● Exercise instructions:
Each record needs to be transcribed word for word, though without its pictures.

-------- Data shown --------

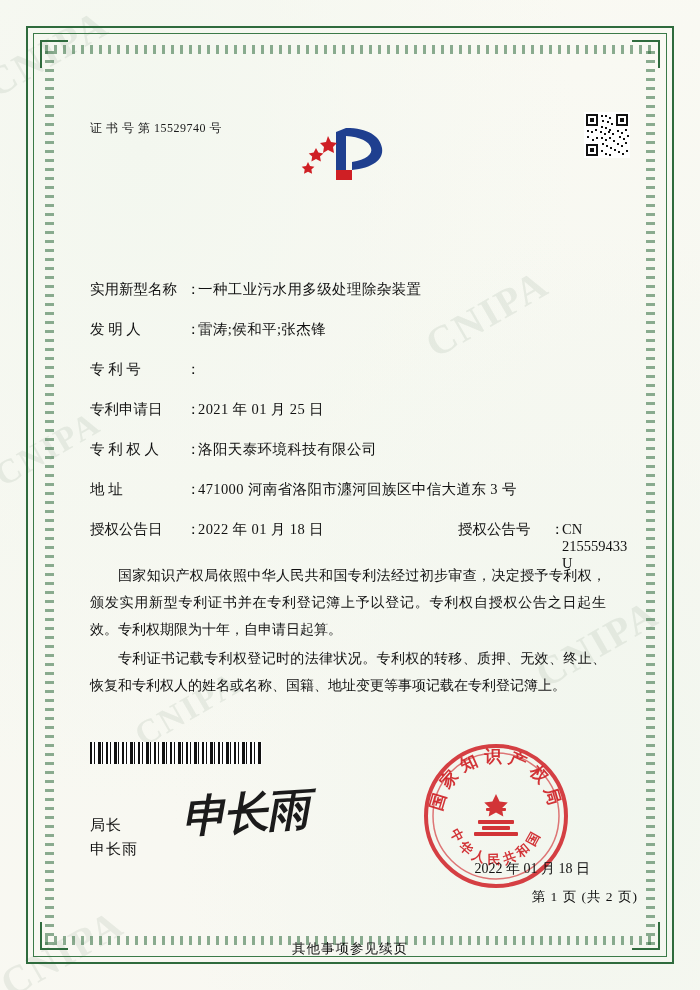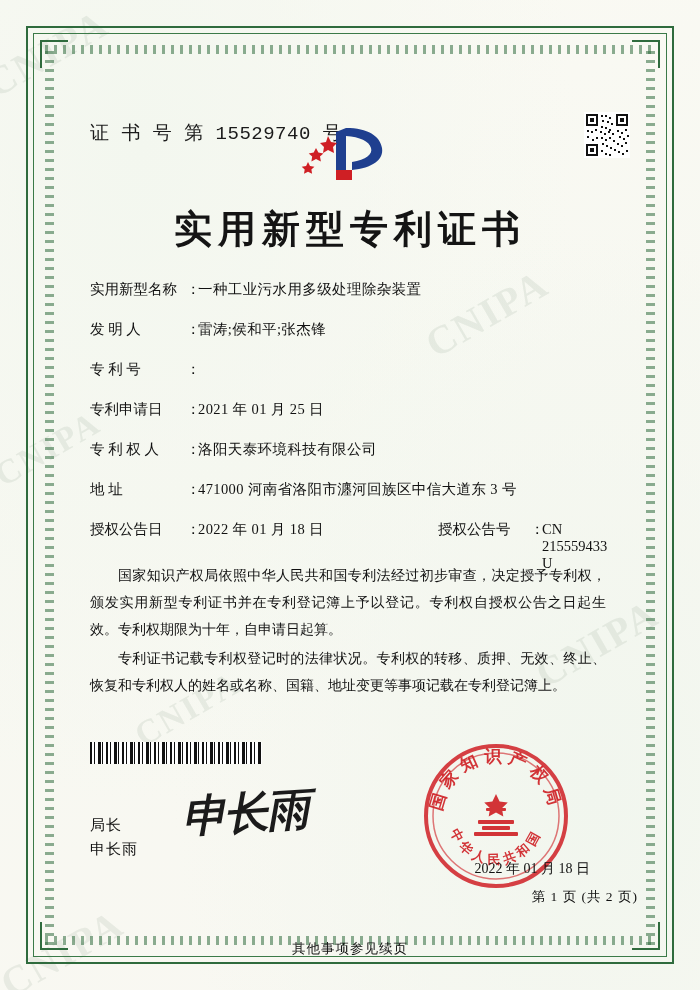--- a/index.html
+++ b/index.html
@@ -84,10 +84,9 @@
   .cert-no {
     position: absolute;
     left: 28px; top: 58px;
-    font-size: 19px;
+    font-size: 12px;
     color: #1a1a1a;
     letter-spacing: 0.5px;
-    font-family: Liberation Mono, monospace;
   }
   .qr {
     position: absolute;

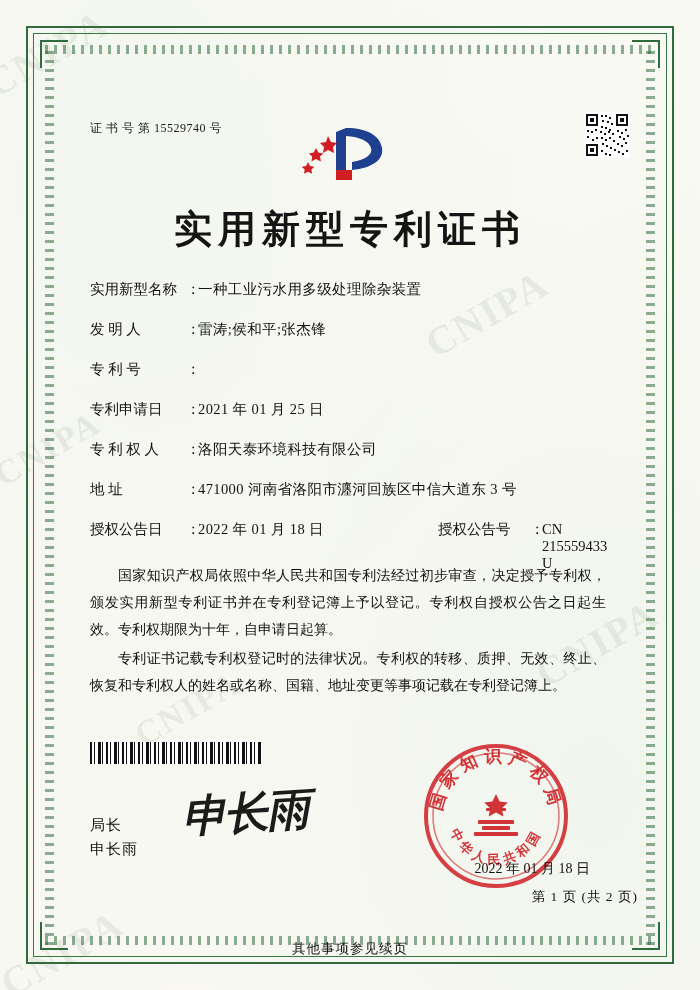--- a/index.html
+++ b/index.html
@@ -328,7 +328,6 @@
       </svg>
     </div>
 
-    <div class="title">实用新型专利证书</div>
 
     <div class="fields">
       <div class="field-row">

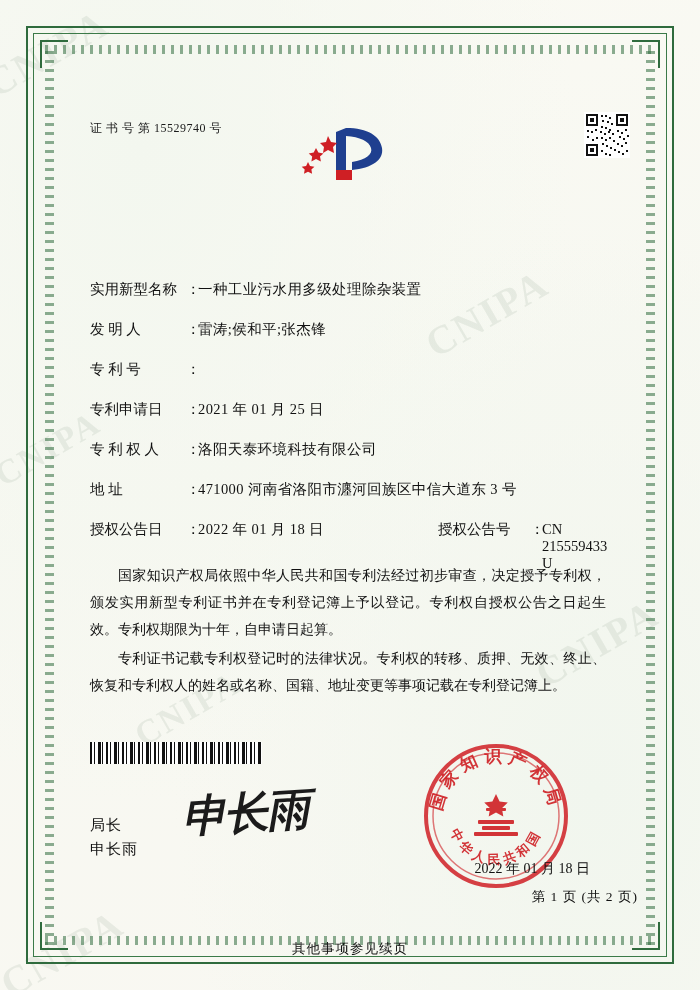--- a/index.html
+++ b/index.html
@@ -147,6 +147,7 @@
   .second-label {
     flex: 0 0 92px;
     white-space: nowrap;
+    margin-left: 20px;
   }
   .second-value { flex: 1 1 auto; }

--------

● Task answer:
--- a/index.html
+++ b/index.html
@@ -84,10 +84,9 @@
   .cert-no {
     position: absolute;
     left: 28px; top: 58px;
-    font-size: 19px;
+    font-size: 12px;
     color: #1a1a1a;
     letter-spacing: 0.5px;
-    font-family: Liberation Mono, monospace;
   }
   .qr {
     position: absolute;

--- a/index.html
+++ b/index.html
@@ -328,7 +328,6 @@
       </svg>
     </div>
 
-    <div class="title">实用新型专利证书</div>
 
     <div class="fields">
       <div class="field-row">

--- a/index.html
+++ b/index.html
@@ -147,6 +147,7 @@
   .second-label {
     flex: 0 0 92px;
     white-space: nowrap;
+    margin-left: 20px;
   }
   .second-value { flex: 1 1 auto; }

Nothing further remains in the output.